My walk-sprint to the bus stop is successful, and I arrive there several minutes before the bus arrives.
As I relax against the back wall of the enclosed shelter, and my mind becomes slow and receptive, a street appears in my experience of mind——as with all experiences, it is a mixture of sensory data coming in from eyes and ears and skin, plus memory, plus subjective feeling.
It is Marquette Avenue in downtown Minneapolis, between Third St. and Fourth St., at 5:33 pm on March 10, as experienced by myself.
This street that appears in my experience is utterly unique, and will never appear again. At no other time will the light and overcast weather be exactly the same; never again will the melting ice and snow create exactly the same sculptural shapes on the sidewalks; never again will my own mood and memory and outlook be exactly the same.
This street, utterly unique and temporary, appears nowhere else but in my mind. For no one else is this street exactly the same as the one I experience. The fellow standing next to me——although he might see a few details that resemble the details in my own experience of the street——is experiencing a different street than I am. Perhaps his emotional day has been such that the street seems terribly dreary and foreboding, not the mysterious and symbolic street that I am experiencing right now. Perhaps his hearing is much more acute than mine; perhaps he has more perceptive sense of color, and sees a more vibrant display in the reflected lights of the wet pavement.

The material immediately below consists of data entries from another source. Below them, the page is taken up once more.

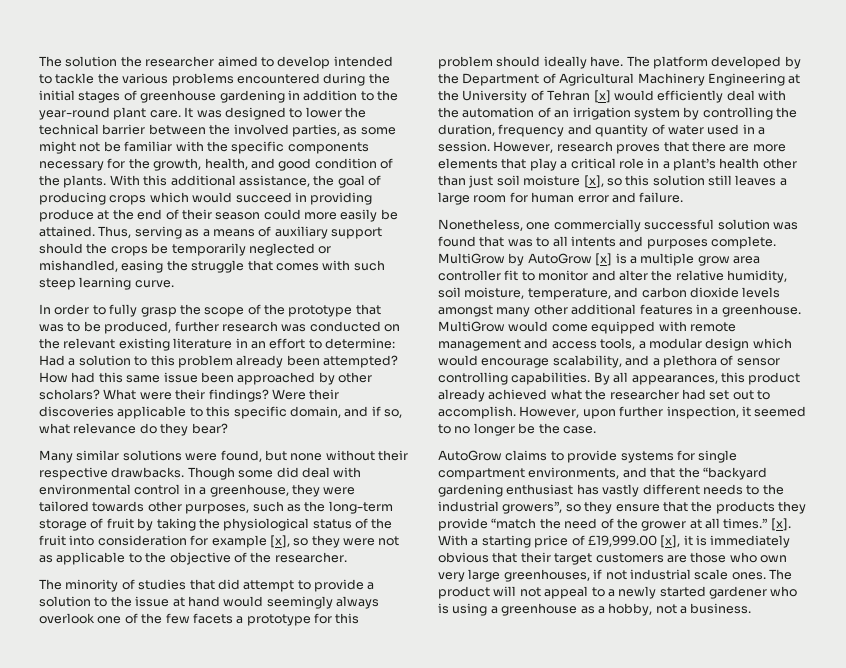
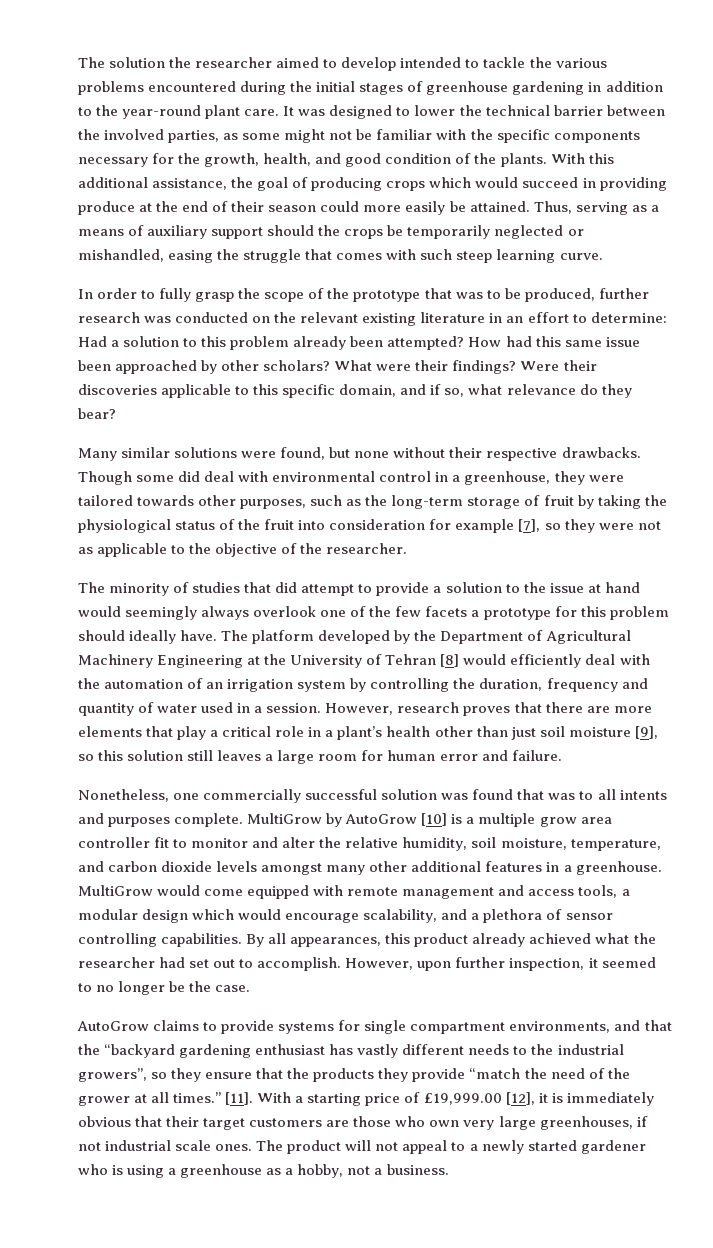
- Though some did deal with environmental control in a greenhouse, they were tailored towards other purposes, such as the long-term storage of fruit by taking the physiological status of the fruit into consideration for example [x], so they were not as applicable to the objective of the researcher.
+ Though some did deal with environmental control in a greenhouse, they were tailored towards other purposes, such as the long-term storage of fruit by taking the physiological status of the fruit into consideration for example [7], so they were not as applicable to the objective of the researcher.
- The platform developed by the Department of Agricultural Machinery Engineering at the University of Tehran [x] would efficiently deal with the automation of an irrigation system by controlling the duration, frequency and quantity of water used in a session.
+ The platform developed by the Department of Agricultural Machinery Engineering at the University of Tehran [8] would efficiently deal with the automation of an irrigation system by controlling the duration, frequency and quantity of water used in a session.
- However, research proves that there are more elements that play a critical role in a plant’s health other than just soil moisture [x], so this solution still leaves a large room for human error and failure.
+ However, research proves that there are more elements that play a critical role in a plant’s health other than just soil moisture [9], so this solution still leaves a large room for human error and failure.
- MultiGrow by AutoGrow [x] is a multiple grow area controller fit to monitor and alter the relative humidity, soil moisture, temperature, and carbon dioxide levels amongst many other additional features in a greenhouse.
+ MultiGrow by AutoGrow [10] is a multiple grow area controller fit to monitor and alter the relative humidity, soil moisture, temperature, and carbon dioxide levels amongst many other additional features in a greenhouse.
- [x].
+ [11].
- With a starting price of £19,999.00 [x], it is immediately obvious that their target customers are those who own very large greenhouses, if not industrial scale ones.
+ With a starting price of £19,999.00 [12], it is immediately obvious that their target customers are those who own very large greenhouses, if not industrial scale ones.

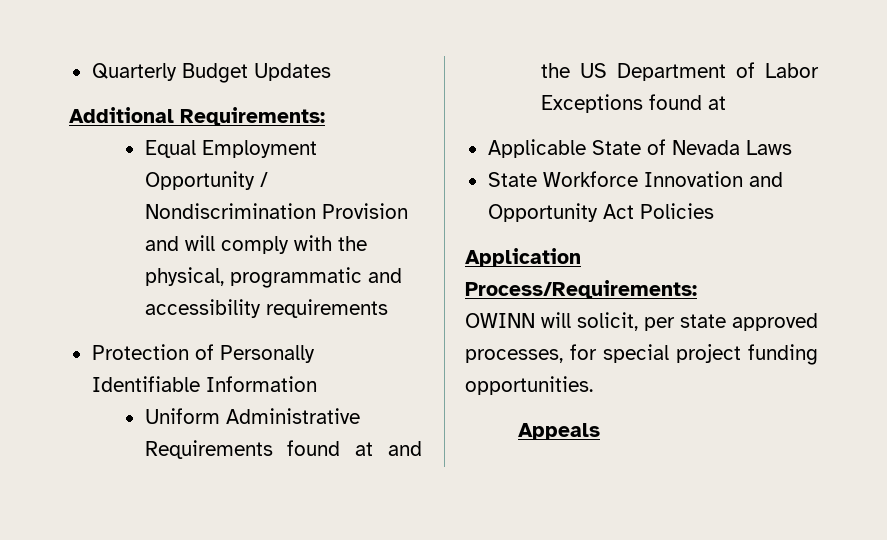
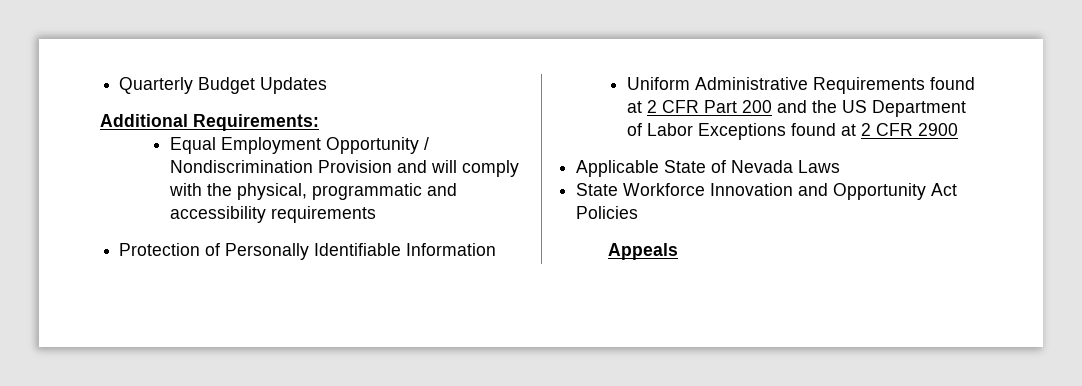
- Uniform Administrative Requirements found at and the US Department of Labor Exceptions found at
+ Uniform Administrative Requirements found at 2 CFR Part 200 and the US Department of Labor Exceptions found at 2 CFR 2900
- Application Process/Requirements:
- OWINN will solicit, per state approved processes, for special project funding opportunities.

Not only is my street unique to me, but in the very next moment, I will myself experience an entirely different street, as when the bus pulls up to the curb, there will be a glad urgency to get home to a warm supper followed by relaxed time spent reading or planning the spring garden. Slight differences in sight and sound and smell and memory and mood will create an entirely new experience. In fact, merely noticing what I am currently experiencing causes it to vanish and be replaced by a new experience.
This is the nature of all phenomena, all experiences. They occur only in our minds, they are utterly unique and belong to us alone, and they are instantly vanishing in the very same moment they first appear.
Depending on your outlook, this realization can be quite terrifying, or it can be jubilantly freeing.
That too, may change moment to moment.